** Opening Exercise input block **
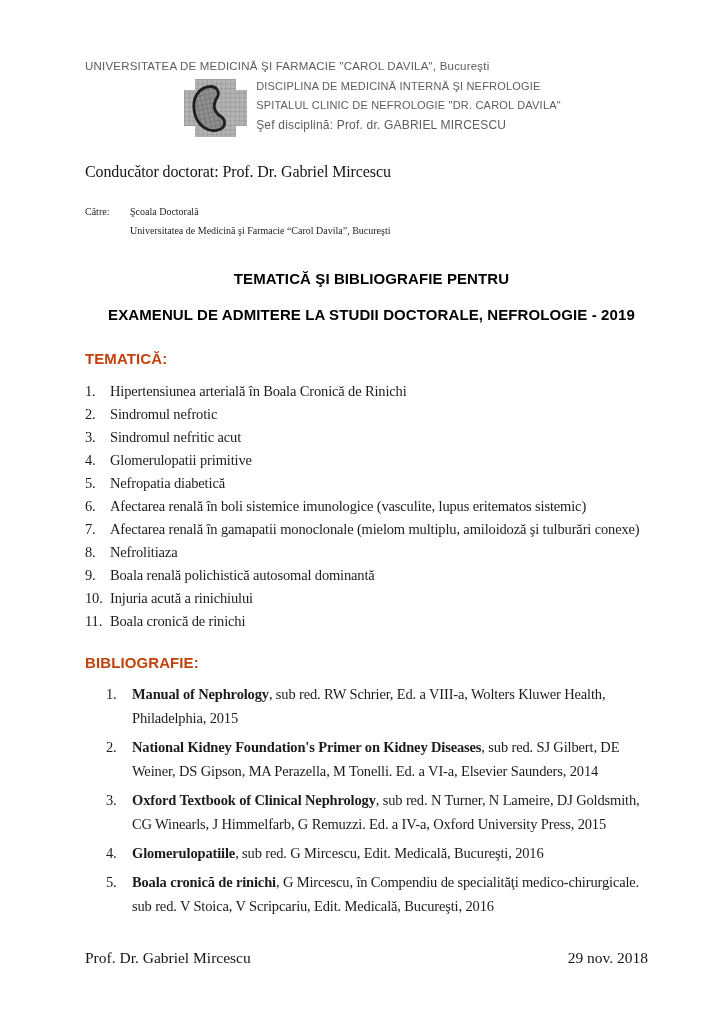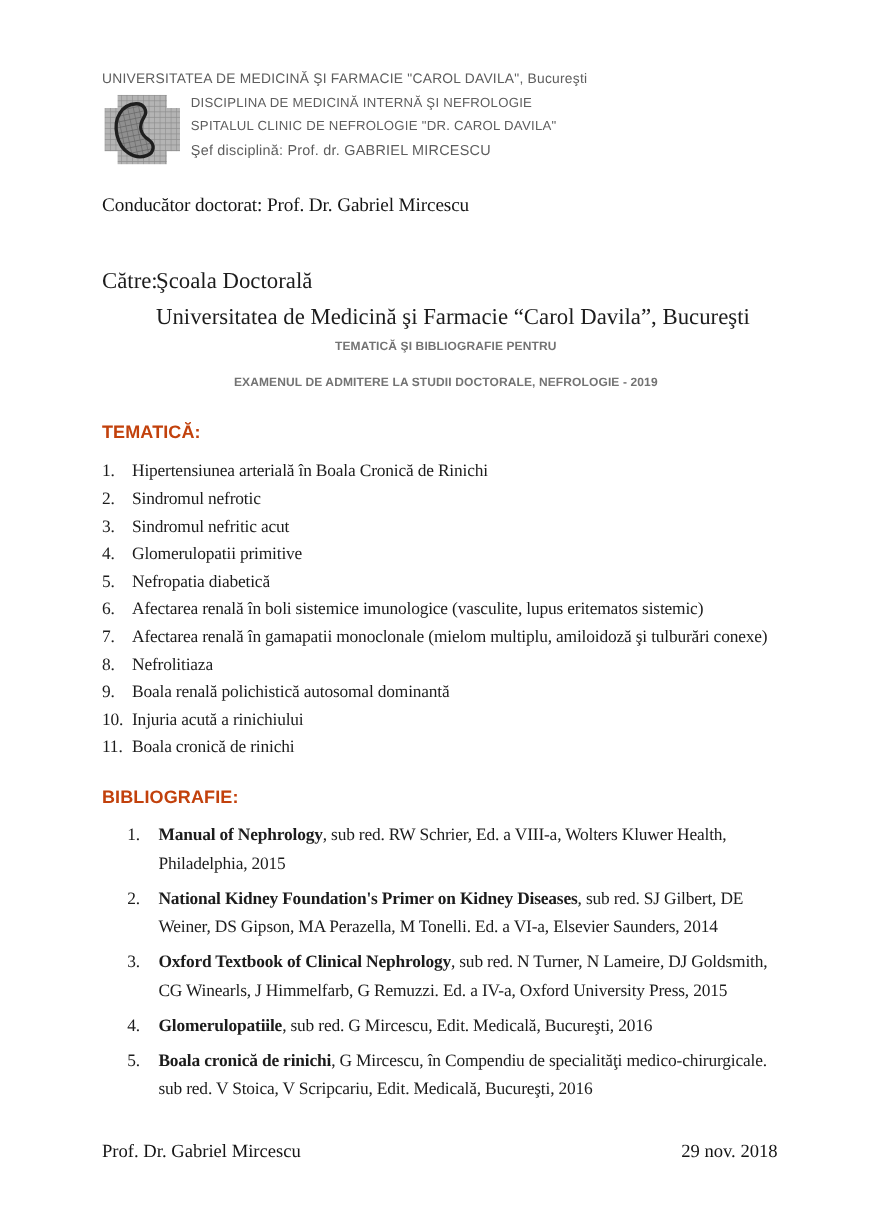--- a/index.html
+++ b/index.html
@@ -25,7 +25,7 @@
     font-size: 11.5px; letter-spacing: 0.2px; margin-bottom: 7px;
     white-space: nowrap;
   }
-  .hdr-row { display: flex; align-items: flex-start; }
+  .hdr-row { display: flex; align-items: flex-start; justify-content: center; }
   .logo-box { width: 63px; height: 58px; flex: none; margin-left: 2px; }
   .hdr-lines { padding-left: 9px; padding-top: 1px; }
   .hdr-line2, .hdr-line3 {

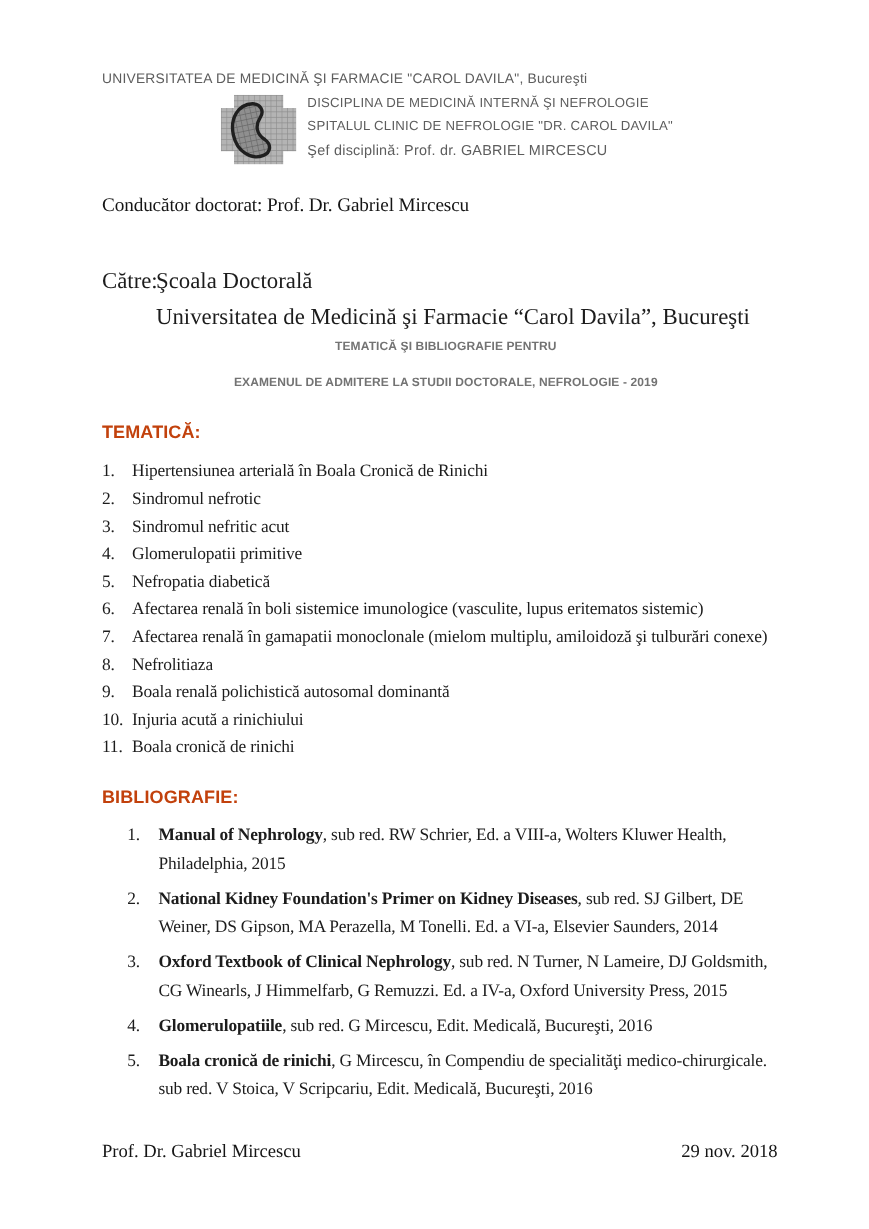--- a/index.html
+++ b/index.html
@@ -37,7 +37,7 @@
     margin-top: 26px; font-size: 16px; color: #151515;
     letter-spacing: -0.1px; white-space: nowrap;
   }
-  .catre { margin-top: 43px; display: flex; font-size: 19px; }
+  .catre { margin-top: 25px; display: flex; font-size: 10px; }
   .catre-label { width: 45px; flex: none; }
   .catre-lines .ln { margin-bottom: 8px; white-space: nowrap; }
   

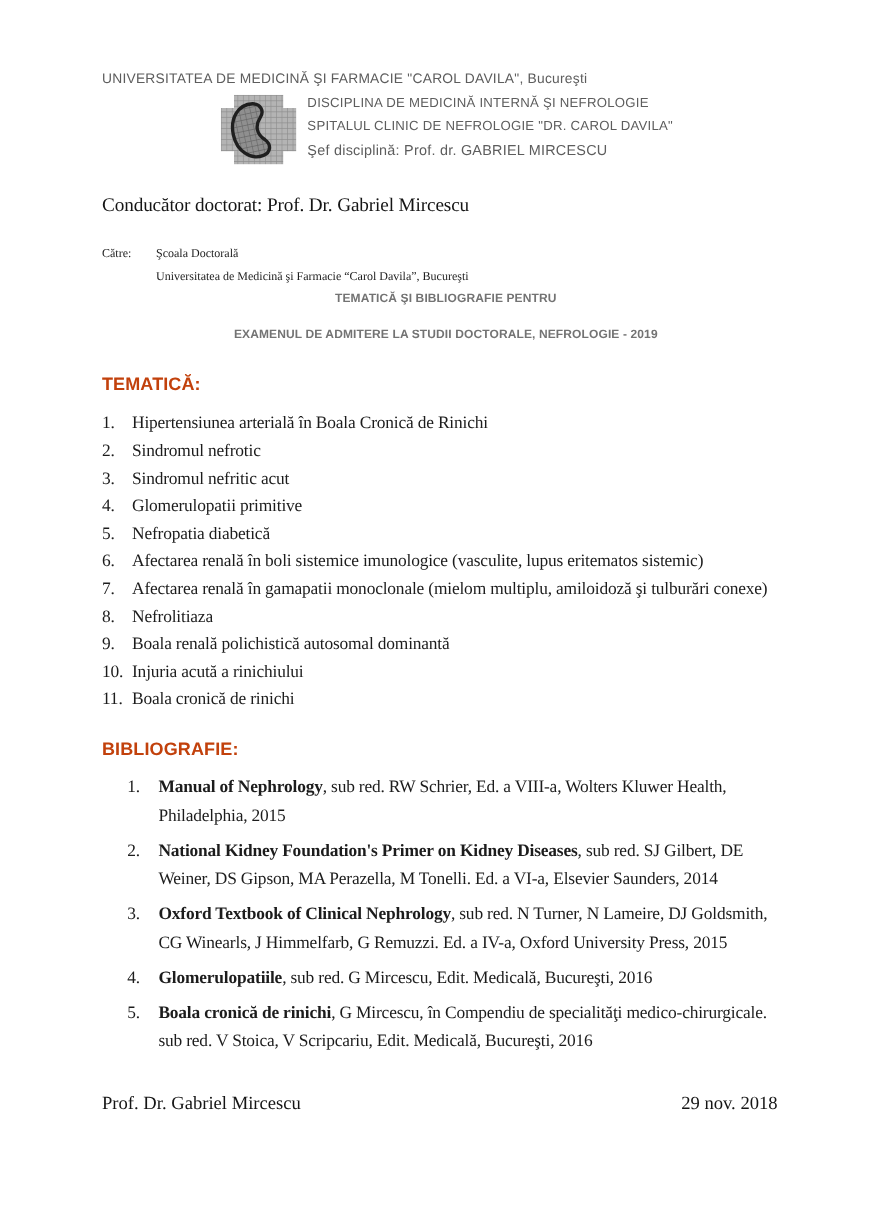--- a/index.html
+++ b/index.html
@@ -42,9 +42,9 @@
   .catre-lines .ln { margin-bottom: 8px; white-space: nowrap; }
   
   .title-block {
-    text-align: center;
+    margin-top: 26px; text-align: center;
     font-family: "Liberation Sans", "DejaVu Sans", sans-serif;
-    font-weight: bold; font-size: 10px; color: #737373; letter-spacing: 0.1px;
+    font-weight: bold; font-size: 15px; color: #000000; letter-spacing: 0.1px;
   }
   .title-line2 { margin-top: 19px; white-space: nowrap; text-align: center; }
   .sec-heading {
** Closing Exercise input block **
> [Task item]:
Please retype the whole listing above word for word and drop the pictures.

> [Completed task]:
--- a/index.html
+++ b/index.html
@@ -25,7 +25,7 @@
     font-size: 11.5px; letter-spacing: 0.2px; margin-bottom: 7px;
     white-space: nowrap;
   }
-  .hdr-row { display: flex; align-items: flex-start; }
+  .hdr-row { display: flex; align-items: flex-start; justify-content: center; }
   .logo-box { width: 63px; height: 58px; flex: none; margin-left: 2px; }
   .hdr-lines { padding-left: 9px; padding-top: 1px; }
   .hdr-line2, .hdr-line3 {

--- a/index.html
+++ b/index.html
@@ -37,7 +37,7 @@
     margin-top: 26px; font-size: 16px; color: #151515;
     letter-spacing: -0.1px; white-space: nowrap;
   }
-  .catre { margin-top: 43px; display: flex; font-size: 19px; }
+  .catre { margin-top: 25px; display: flex; font-size: 10px; }
   .catre-label { width: 45px; flex: none; }
   .catre-lines .ln { margin-bottom: 8px; white-space: nowrap; }
   

--- a/index.html
+++ b/index.html
@@ -42,9 +42,9 @@
   .catre-lines .ln { margin-bottom: 8px; white-space: nowrap; }
   
   .title-block {
-    text-align: center;
+    margin-top: 26px; text-align: center;
     font-family: "Liberation Sans", "DejaVu Sans", sans-serif;
-    font-weight: bold; font-size: 10px; color: #737373; letter-spacing: 0.1px;
+    font-weight: bold; font-size: 15px; color: #000000; letter-spacing: 0.1px;
   }
   .title-line2 { margin-top: 19px; white-space: nowrap; text-align: center; }
   .sec-heading {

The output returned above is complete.